Only the lines containing "pull" belong in the answer; find them in the material below.

• **Supplied data**:
———

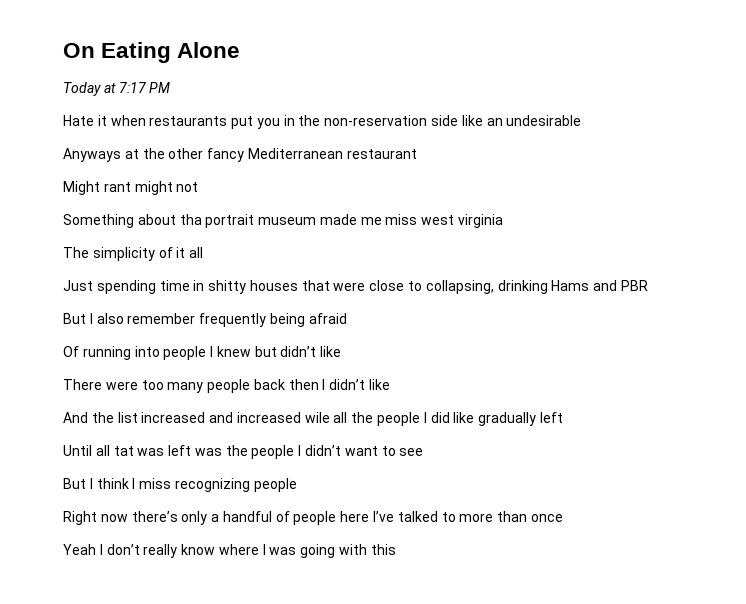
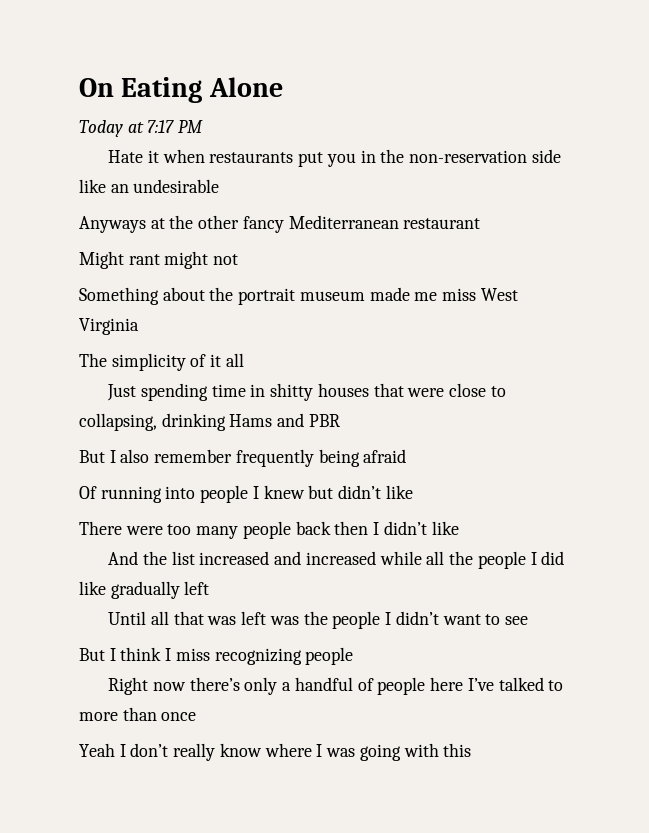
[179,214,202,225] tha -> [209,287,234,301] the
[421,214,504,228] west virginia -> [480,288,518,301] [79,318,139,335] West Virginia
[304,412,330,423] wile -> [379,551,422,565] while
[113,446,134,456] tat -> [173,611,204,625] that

———

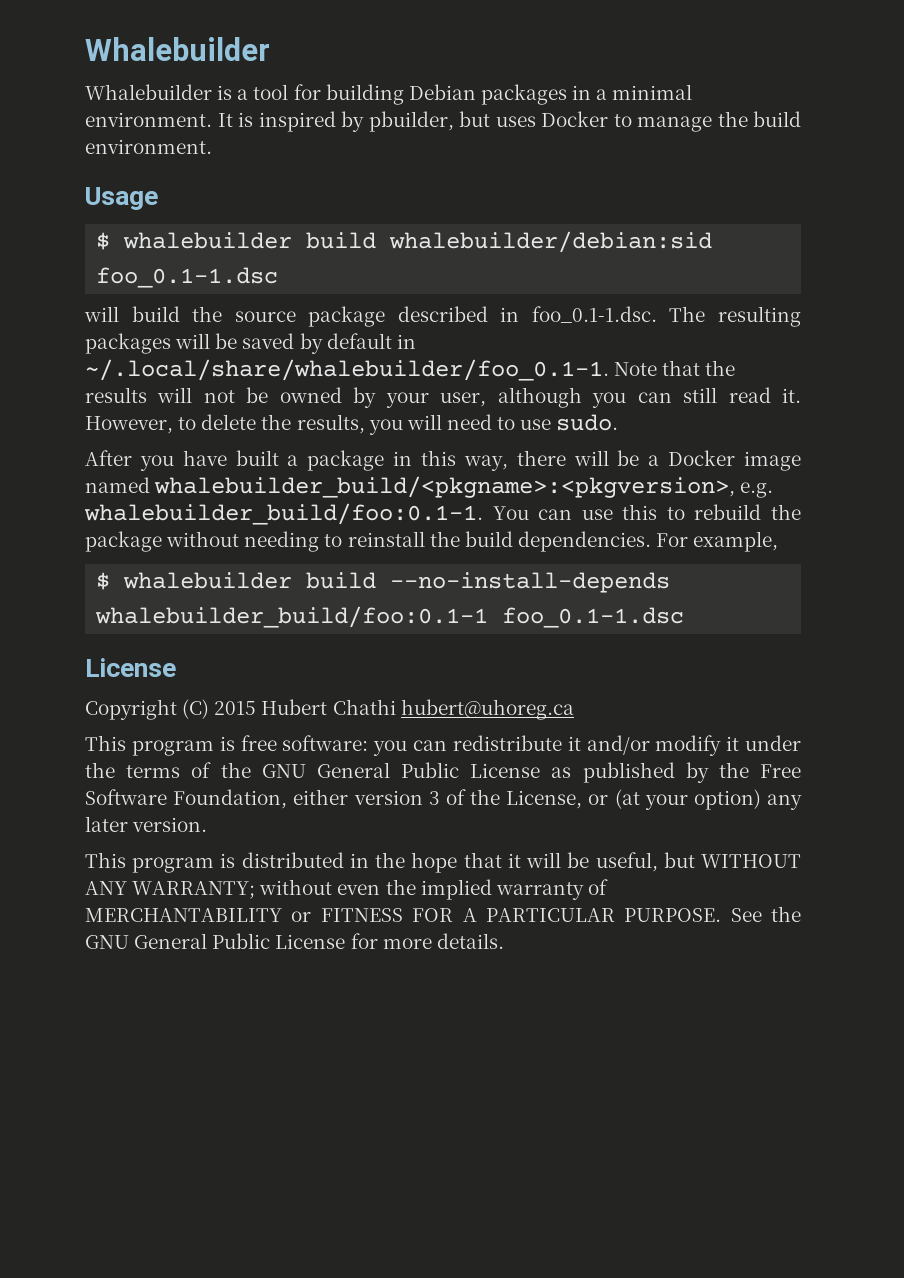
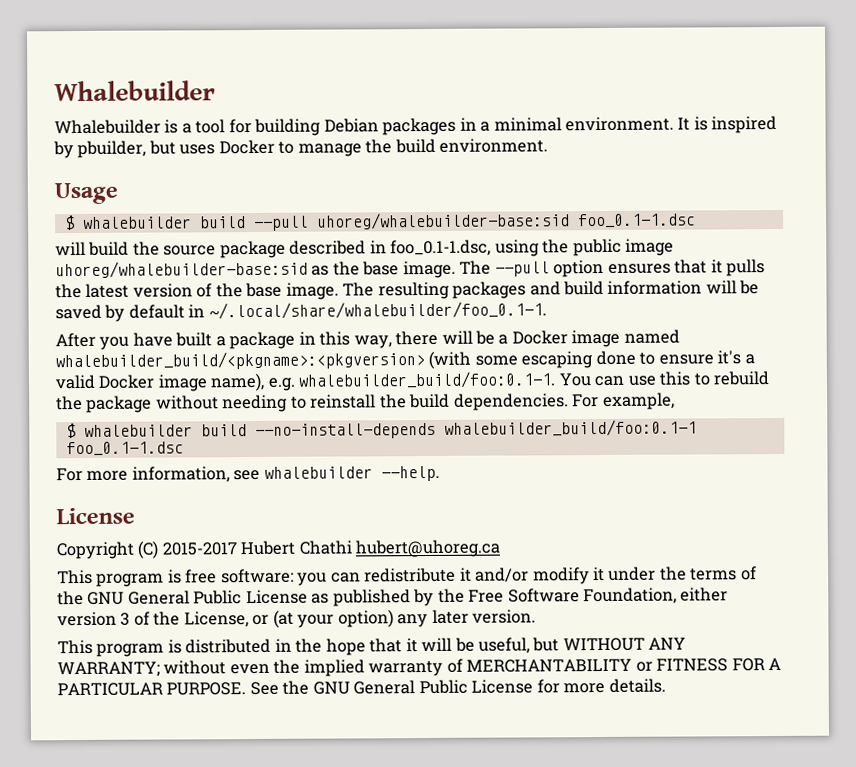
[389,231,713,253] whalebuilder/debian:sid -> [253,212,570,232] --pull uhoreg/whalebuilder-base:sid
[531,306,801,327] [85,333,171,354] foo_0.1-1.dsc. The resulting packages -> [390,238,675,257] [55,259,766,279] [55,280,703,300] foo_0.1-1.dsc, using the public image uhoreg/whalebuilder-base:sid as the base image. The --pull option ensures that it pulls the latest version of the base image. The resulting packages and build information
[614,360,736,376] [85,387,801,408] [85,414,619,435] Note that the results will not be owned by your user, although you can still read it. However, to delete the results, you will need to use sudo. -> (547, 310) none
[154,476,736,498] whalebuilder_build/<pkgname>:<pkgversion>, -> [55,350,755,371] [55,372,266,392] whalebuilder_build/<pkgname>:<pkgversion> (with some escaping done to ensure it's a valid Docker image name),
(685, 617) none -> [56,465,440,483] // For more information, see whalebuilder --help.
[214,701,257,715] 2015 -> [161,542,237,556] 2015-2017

———

• **Worked solution**:
[389,231,713,253] whalebuilder/debian:sid -> [253,212,570,232] --pull uhoreg/whalebuilder-base:sid
[531,306,801,327] [85,333,171,354] foo_0.1-1.dsc. The resulting packages -> [390,238,675,257] [55,259,766,279] [55,280,703,300] foo_0.1-1.dsc, using the public image uhoreg/whalebuilder-base:sid as the base image. The --pull option ensures that it pulls the latest version of the base image. The resulting packages and build information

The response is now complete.